My sixth birthday came and went without comment except that I was given another chore to do: instead of just sweeping the huge entrance hall Nicolas and I had to wash and polish it every morning as well.

A few weeks later the summer holidays started. That year, unlike the previous one, there was no excitement; no big brother coming home saying ‘That’s it for six weeks.’ No beach that we could go to and swim and play ‘Castaways’. No swings in the park and no freedom. Instead we faced six weeks of being under the rigorous discipline of the nuns who, with their belief that the Devil finds work for idle hands, made doubly sure that mine were very, very busy.

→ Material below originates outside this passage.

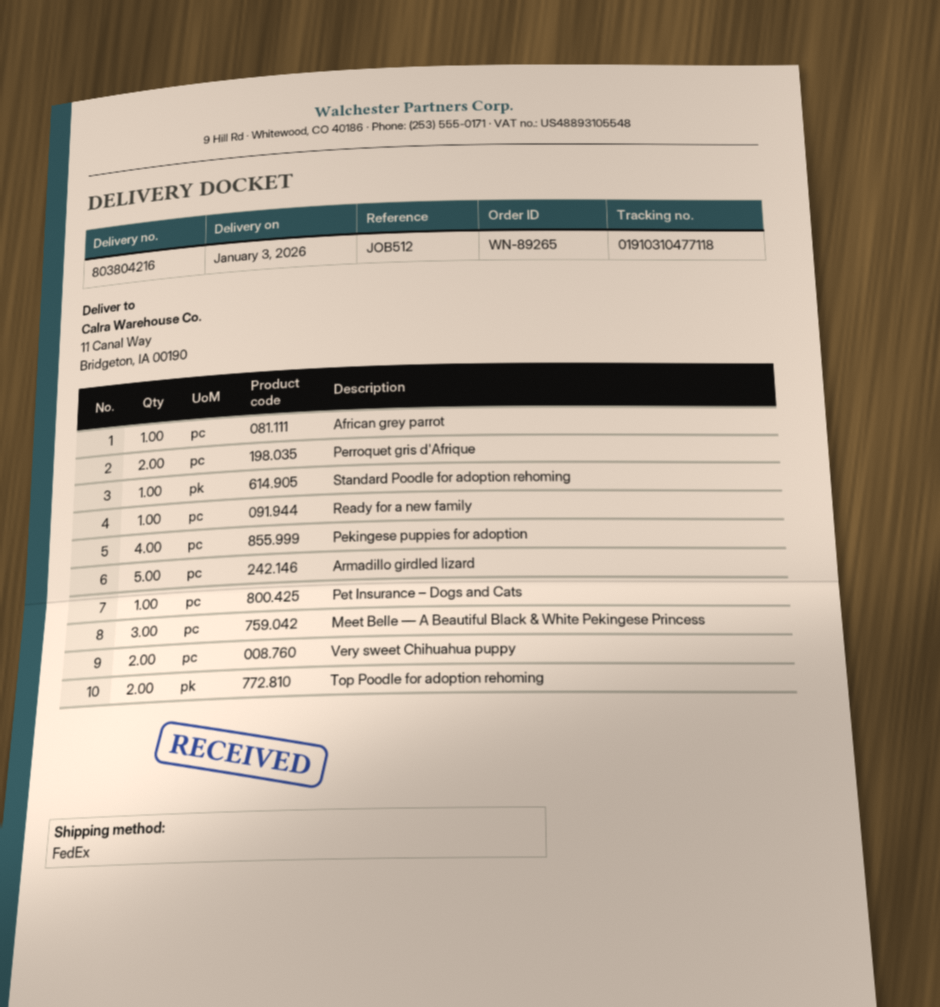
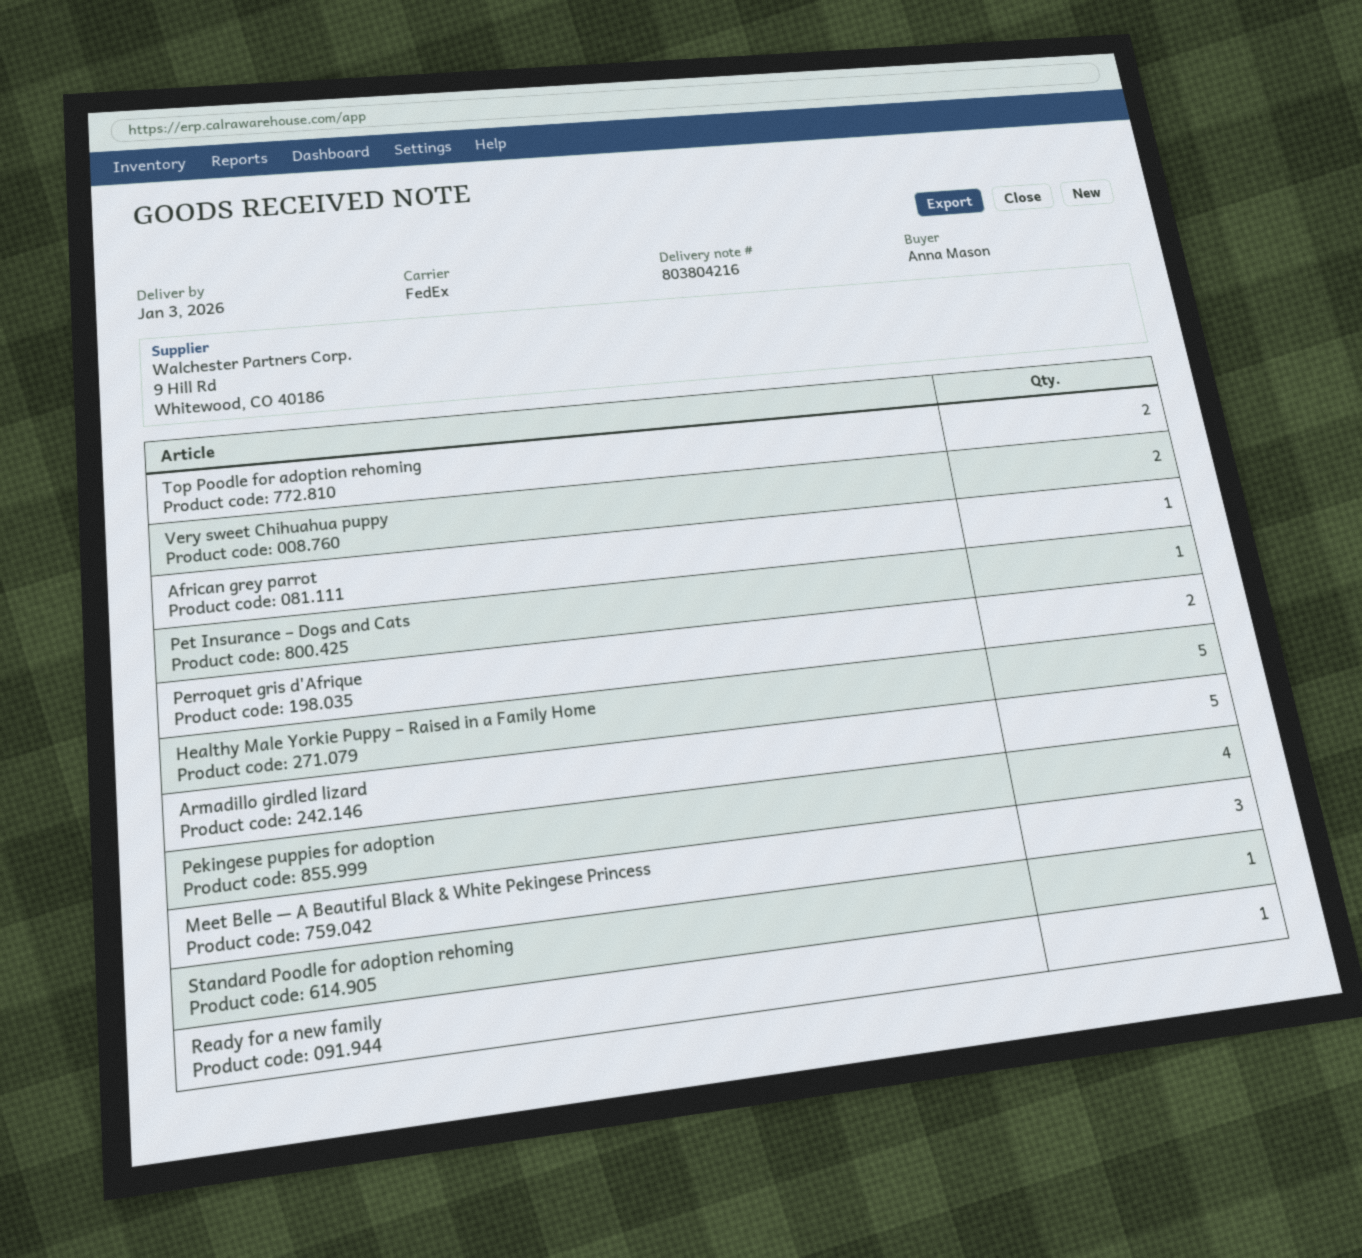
Healthy Male Yorkie Puppy – Raised in a Family Home: none -> 5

After I had helped Nicolas clean the hall we had breakfast and then attended mass from Monday through to Friday. After mass, I was sent to work in the laundry, a huge noisy room with a damp, steamy smell, along with Marc, a ginger-haired boy about two years older than me.

The walls were lined with deep, white rectangular sinks. Heavy ridged washboards used for scrubbing lay on the wooden draining boards and mangles with basins placed underneath them stood in a corner. In the centre of the room were the gas burners where huge pans of water bubbled away. In them we threw grubby white bedding and towels to which we added soap powder and a small amount of bleach. About an hour later a pair of older boys used giant wooden tongs to remove the boiling-hot washing and dump it into baskets. Our task was to drag these away and rinse the washing before hanging it out to dry. Over our heads were wooden drying racks that hung from the ceiling and a heavy pulley enabling them to be raised and lowered.

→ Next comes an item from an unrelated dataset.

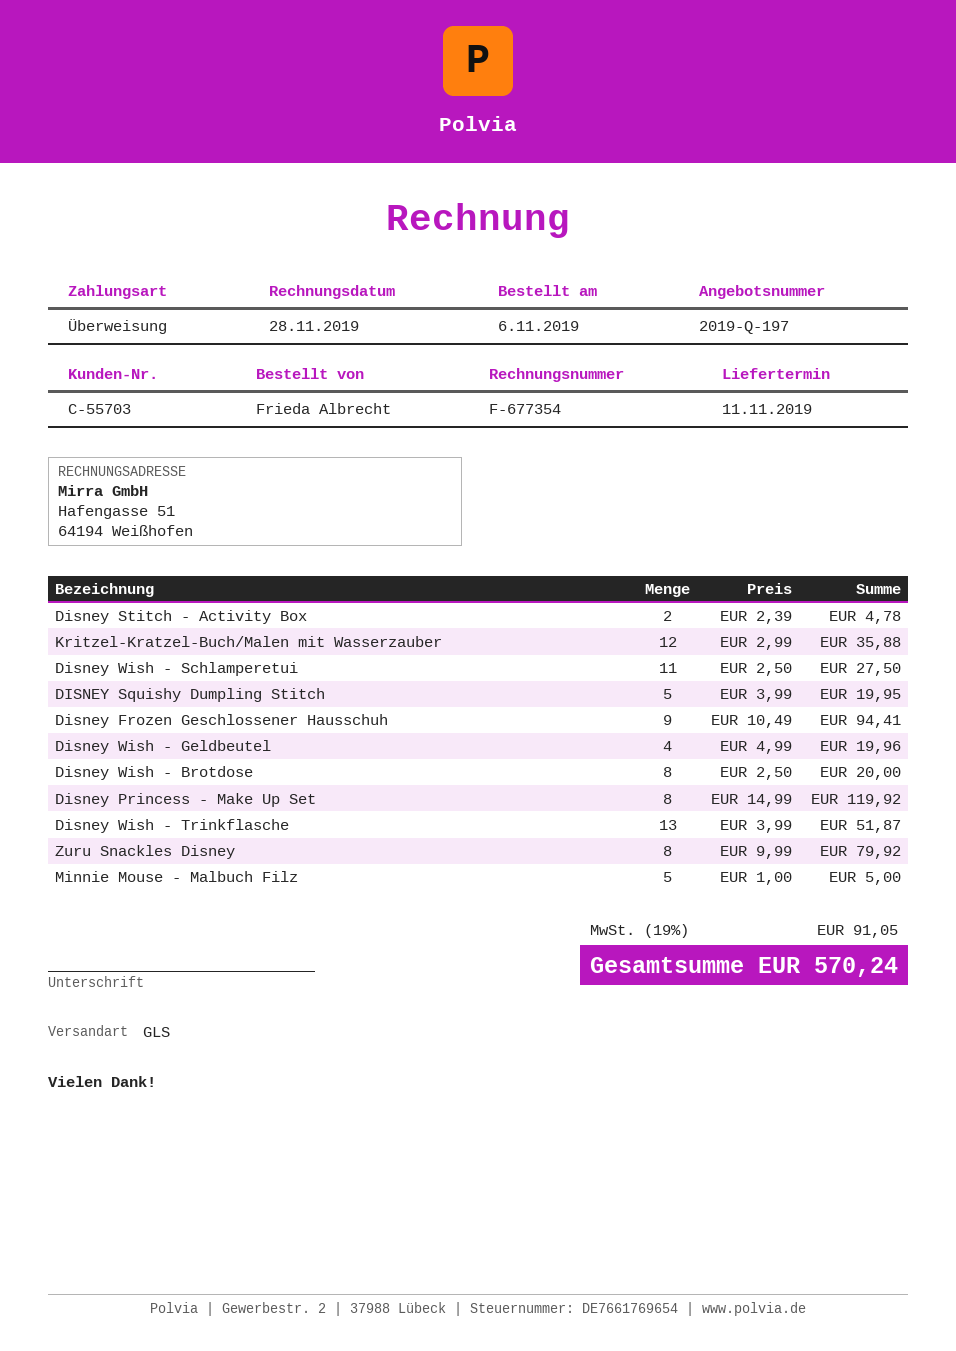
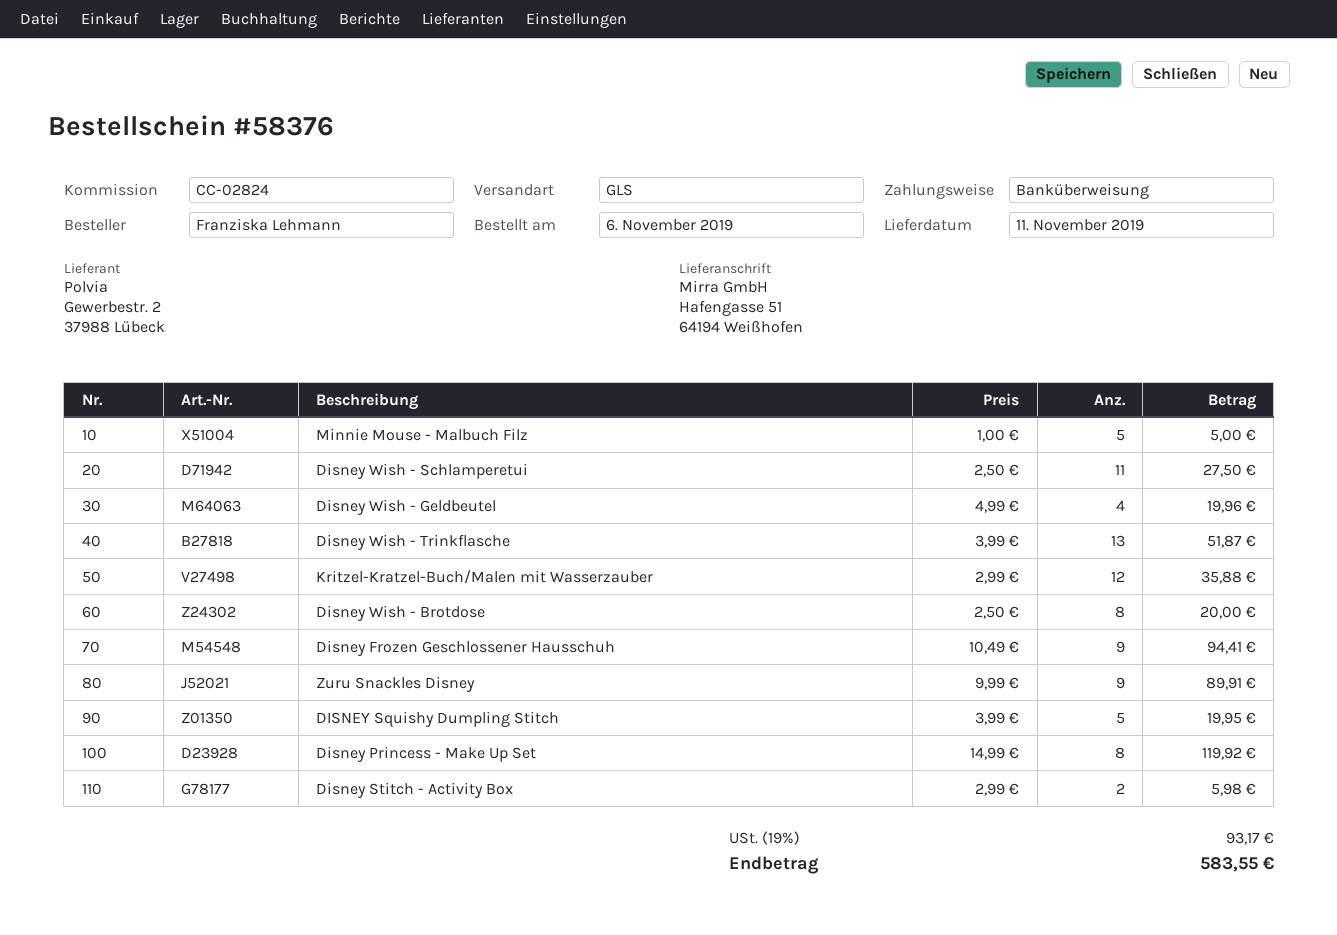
ordered by: Frieda Albrecht -> Franziska Lehmann
Disney Stitch - Activity Box: 2 x 2.39 = 4.78 -> 2 x 2.99 = 5.98
Zuru Snackles Disney: 8 x 9.99 = 79.92 -> 9 x 9.99 = 89.91
tax: 19% = 91.05 -> 19% = 93.17
total: 570.24 -> 583.55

The first task I was given was to separate dirty socks from underpants, jumpers from shirts, pyjamas from day clothes. Once they were piled in separate stacks I, and several other boys of a similar age, filled the sinks with soapy water, cold for the wool and warm for everything else. We propped up the metal and wooden ridged boards beside them and rubbed and rubbed until even the most stubborn stains had been removed.

They were then rinsed in another sink filled with cold water: no point wasting hot water on clean clothes, the nuns told us, thus making the task of rinsing take twice as long. Once one sink-load of washing had been completed we would try our best to wring it out, but our hands were too small to be of much use. We pulled out bundles of wet clothes and sheets, placed them in the wicker baskets and trailed them across the floor to be put through the mangles. We fed those dripping wet clothes, sheets and towels through the heavy roller, then grasped the handle with both hands and turned it over and over until, after a number of times through the mangle, the washing was merely damp.

Back in our wicker baskets it went, to be dragged over to the racks. Bigger boys pulled them down for us to hang everything up to dry.

We repeated that exercise again and again until our backs and arms ached unbearably by the end of the day. My hands were red and sore. It was hard, heavy work. Our days were ruled by the ringing of the bell announcing either a mealtime or mass.

Marc and I used to whisper to each other when we weren’t being watched – rude comments about the nuns, and the kind of chatter that little boys enjoy. Making a new friend was the only bonus to working there.

I spent the entire summer indoors in that laundry. The job was so relentless I almost looked forward to going back to school. That, I thought, would be an easier option. But I was wrong.